Now to your larger issue.
You have a source of objects upon which you want to do some processing, including filtering. You then want to take the results and send them through two different downstream processing steps. Essentially you have a single producer and two consumers.
One of the fundamental issues you have to handle is how to deal with the cases where the different processing steps occur at different rates. Suppose that we've solve the issue of how to get a stream from queue without the stream terminating prematurely. If the producer can produce elements faster than the consumer can process elements from this queue, the queue will accumulate elements until it fills all available memory.
You also have to decide how to deal with the different consumers processing elements at different rates. If one consumer is significantly slower than the other, either an arbitrary number of elements may need to be buffered (which might fill memory) or the faster consumer will have to be slowed down to match the average rate of the slower consumer.

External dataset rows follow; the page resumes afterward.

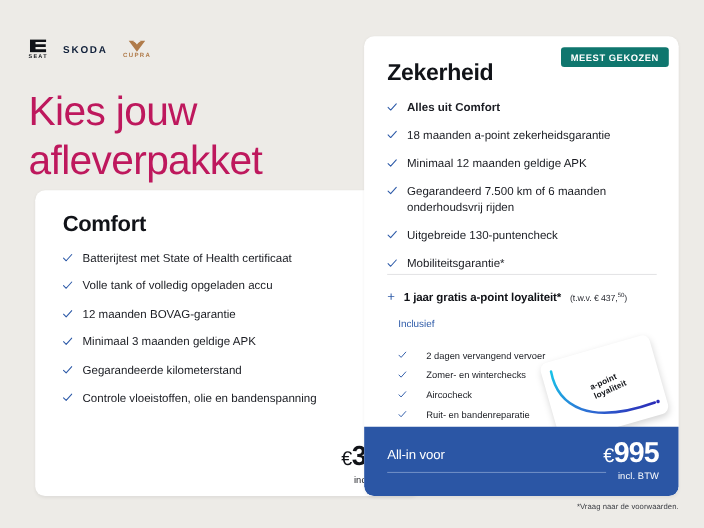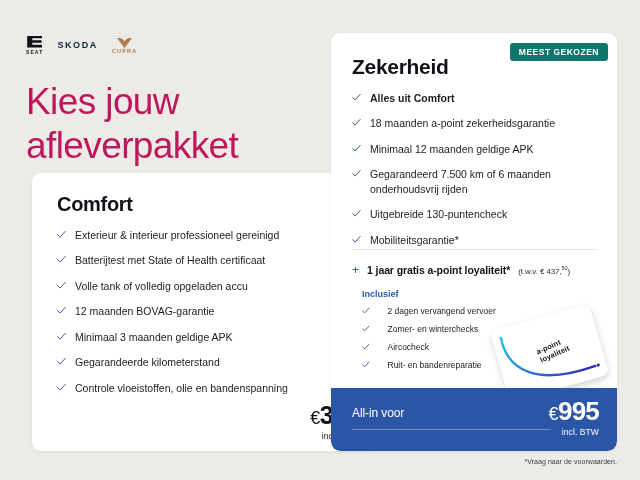--- a/index.html
+++ b/index.html
@@ -167,14 +167,6 @@
     <div class="card-title comfort-title">Comfort</div>
 
     <ul class="feat comfort-list">
-      <li>
-        <span class="chk">
-            <svg viewBox="0 0 12 12">
-              <path d="M1 6.2 L4.2 9.4 L11 1.8" fill="none" stroke="#2D5AA8" stroke-width="1.3" stroke-linecap="round" stroke-linejoin="round"></path>
-            </svg>
-          </span>
-        <span class="txt">Exterieur &amp; interieur professioneel gereinigd</span>
-      </li>
       <li>
         <span class="chk">
             <svg viewBox="0 0 12 12">

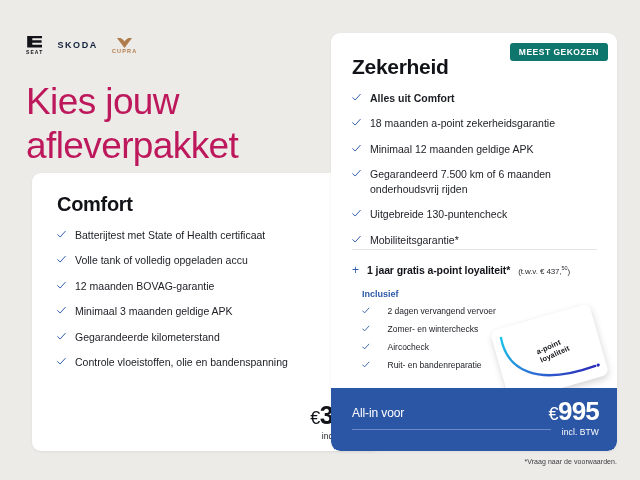--- a/index.html
+++ b/index.html
@@ -82,7 +82,7 @@
 
   
   .incl-wrap{position:absolute;left:31px;top:256px;width:210px;}
-  .incl-title{font-size:9px;font-weight:700;color:#2D5AA8;margin-bottom:7px;}
+  .incl-title{font-size:9px;font-weight:400;color:#2D5AA8;margin-bottom:19px;}
   ul.incl{list-style:none;margin:0;padding:0;}
   ul.incl li{
     display:flex;align-items:flex-start;gap:18px;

Let me toss out a sketch of how you might proceed. I don't know your actual requirements, though, so I have no idea whether this will be satisfactory. One thing to note is that using parallel streams with this kind of application can be problematic, since parallel streams don't deal with blocking and load-balancing very well.

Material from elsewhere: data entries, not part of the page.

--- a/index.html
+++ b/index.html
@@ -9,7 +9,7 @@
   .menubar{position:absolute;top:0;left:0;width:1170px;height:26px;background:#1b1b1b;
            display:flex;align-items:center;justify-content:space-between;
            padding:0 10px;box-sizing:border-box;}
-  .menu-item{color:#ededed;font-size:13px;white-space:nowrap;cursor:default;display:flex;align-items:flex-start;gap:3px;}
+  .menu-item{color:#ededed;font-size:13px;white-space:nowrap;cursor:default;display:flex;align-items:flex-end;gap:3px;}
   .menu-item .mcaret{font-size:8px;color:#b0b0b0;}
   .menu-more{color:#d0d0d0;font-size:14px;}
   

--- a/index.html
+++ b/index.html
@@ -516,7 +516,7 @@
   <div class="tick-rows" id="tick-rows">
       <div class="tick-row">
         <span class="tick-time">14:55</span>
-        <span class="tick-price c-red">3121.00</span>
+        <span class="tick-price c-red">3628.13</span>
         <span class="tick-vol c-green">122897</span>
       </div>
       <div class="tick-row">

First, I'd start off with a stream processing elements from the producer and accumulating them into an ArrayBlockingQueue
:
BlockingQueue<T> queue = new ArrayBlockingQueue<>(capacity);
producer.map(...)
.filter(...)
.forEach(queue::put);
(Note that put
throws InterruptedException
, so you can't just put queue::put
here. You have to put a try-catch block here, or write a helper method instead. But it's not obvious what to do if InterruptedException
is caught.)
If the queue fills up, this will block the pipeline. Either run this sequentially in its own thread, or if in parallel, in a dedicated thread pool, to avoid blocking up the common pool.
Next, the consumers:
while (true) {
// wait until the queue is full, or a timeout has expired,
// depending upon how frequently you want to continue
// processing elements emitted by the producer
List<T> list = new ArrayList<>();
queue.drainTo(list);
downstream1 = list.stream().filter(...).map(...).collect(...);
downstream2 = list.stream().filter(...).map(...).collect(...);
// deal with results downstream1 and downstream2
}
The key here is the handoff from the producer to the consumers is done in batches with the drainTo
method, which adds the elements of the queue to the destination and atomically empties the queue. This way, the consumers don't have to wait for the producer to finish its processing (which won't happen if it's infinite). In addition, the consumers are operating on a known quantity of data and won't block in the midst of processing. Each consumer stream could thus conceivably be run in parallel, if that's helpful.

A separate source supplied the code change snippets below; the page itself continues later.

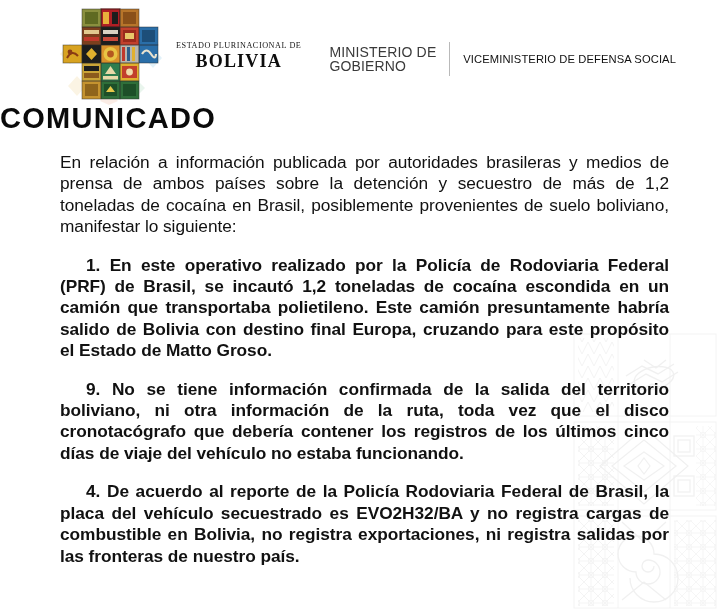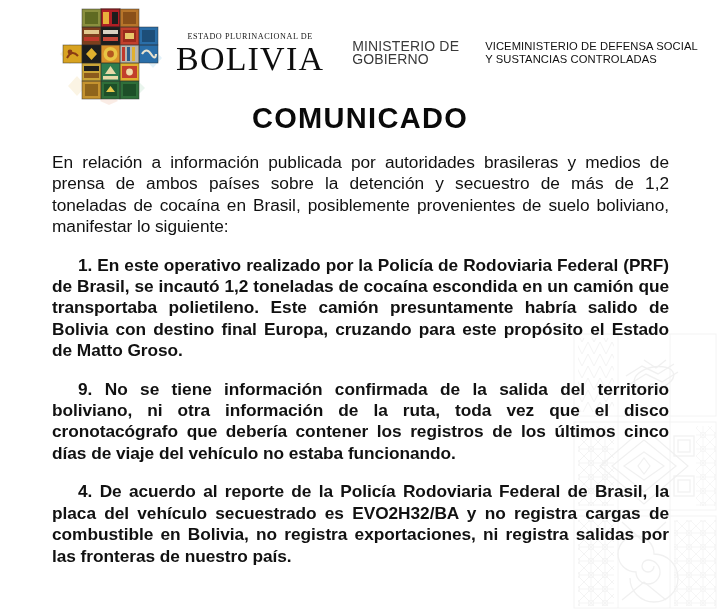--- a/index.html
+++ b/index.html
@@ -54,7 +54,7 @@
     width: 500px;
     height: 46px;
     display: flex;
-    align-items: flex-start;
+    align-items: center;
   }
   .estado-bolivia {
     display: flex;

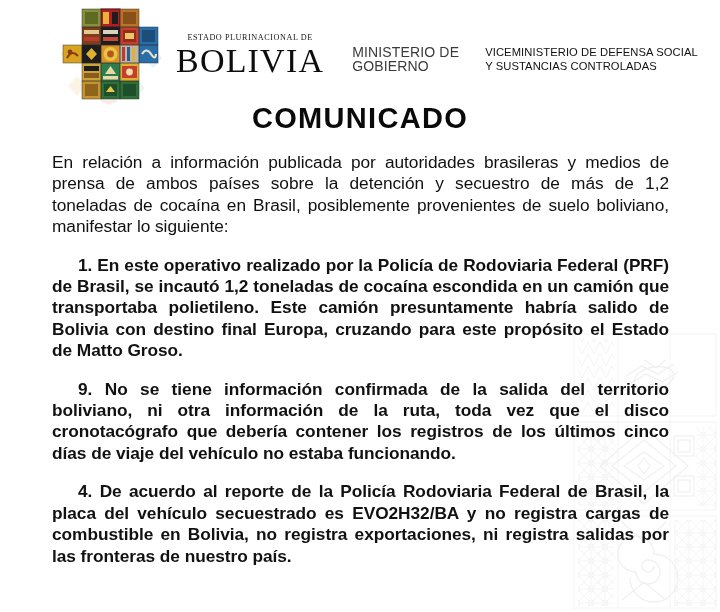--- a/index.html
+++ b/index.html
@@ -73,8 +73,8 @@
   }
   .bolivia-word {
     font-family: "Liberation Serif", serif;
-    font-size: 34px;
-    font-weight: 400;
+    font-size: 18px;
+    font-weight: 700;
     letter-spacing: 1.2px;
     color: #0d0d0d;
     line-height: 1;

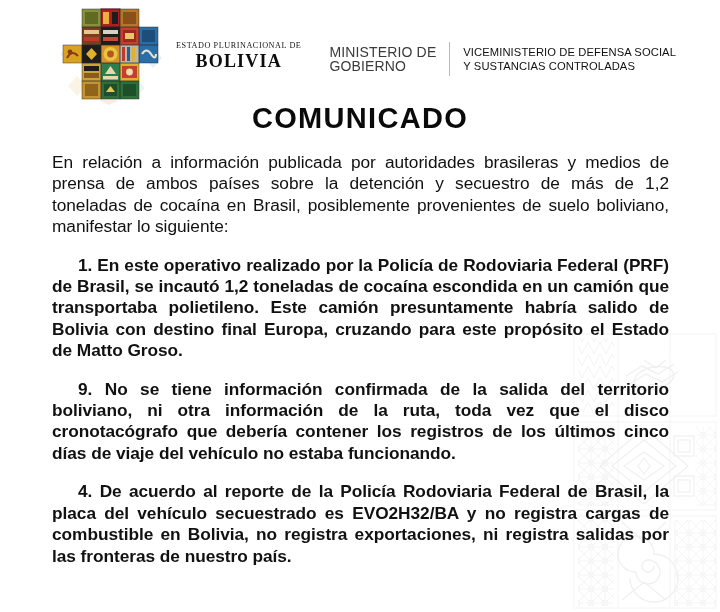--- a/index.html
+++ b/index.html
@@ -316,7 +316,6 @@
 
       <div class="vicemin">
         <div>VICEMINISTERIO DE DEFENSA SOCIAL</div>
-        <div>Y SUSTANCIAS CONTROLADAS</div>
       </div>
     </div>
   </div>

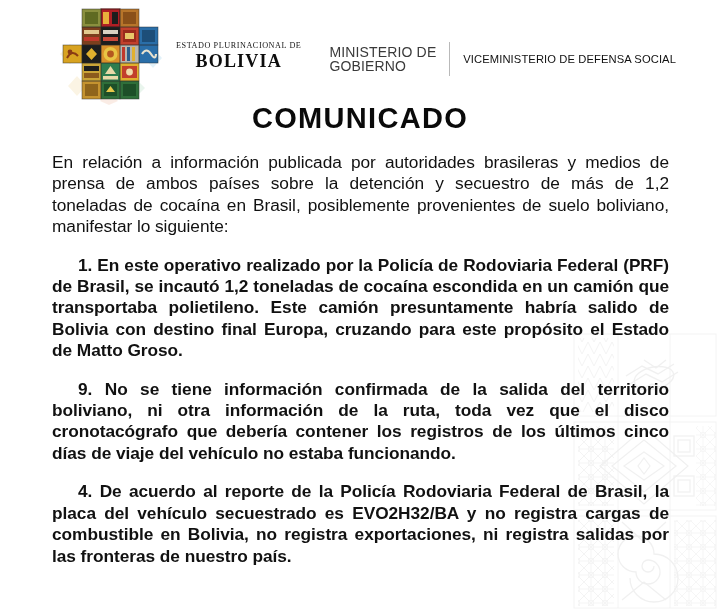--- a/index.html
+++ b/index.html
@@ -112,7 +112,6 @@
     left: 0;
     top: 102px;
     width: 720px;
-    text-align: center;
     font-size: 29px;
     font-weight: 700;
     letter-spacing: 1.3px;

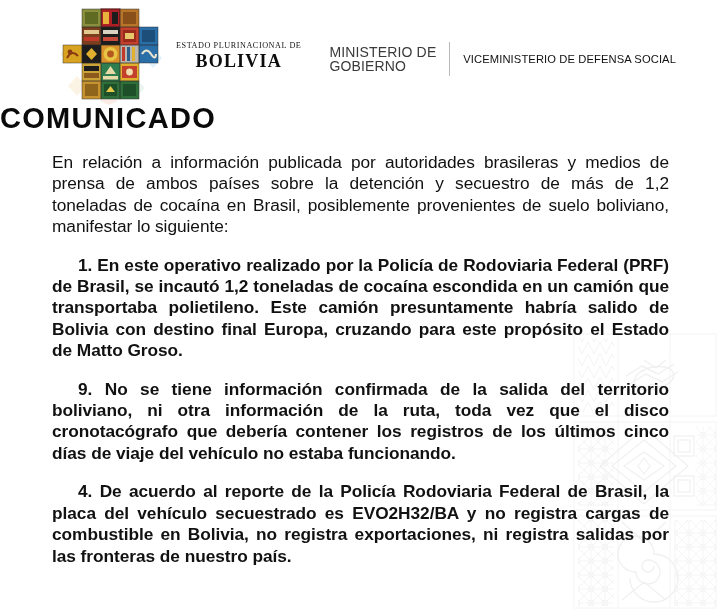--- a/index.html
+++ b/index.html
@@ -132,7 +132,7 @@
     line-height: 21.4px;
     text-align: justify;
     color: #111111;
-    margin: 0 0 17px 0;
+    margin: 0 0 17px 8px;
     letter-spacing: -0.05px;
     font-stretch: condensed;
   }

Here, I have the consumers running in lockstep. If you want the consumers to run at different rates, you'll have to construct additional queues (or something) to buffer up their workloads independently.
If the consumers are overall slower than the producer, the queue will eventually fill up and be blocked, slowing down the producer to the rate the consumers can accept. If the consumers are faster than the producer on average, then maybe you don't need to worry about the relative processing rates of the consumers. You can just have them loop and pick up whatever the producer has managed to put into the queue, or even have them block until something is available.
I should say that what I've outlined is a very simplistic approach to multi-stage pipelining. If your application is performance critical, you may find yourself doing a lot of work tuning memory consumption, load balancing, increasing throughput and reducing latency. There are other frameworks out there that may be more amenable to your application. You might take a look at the LMAX Disruptor, for example, though I don't have any experience with it myself.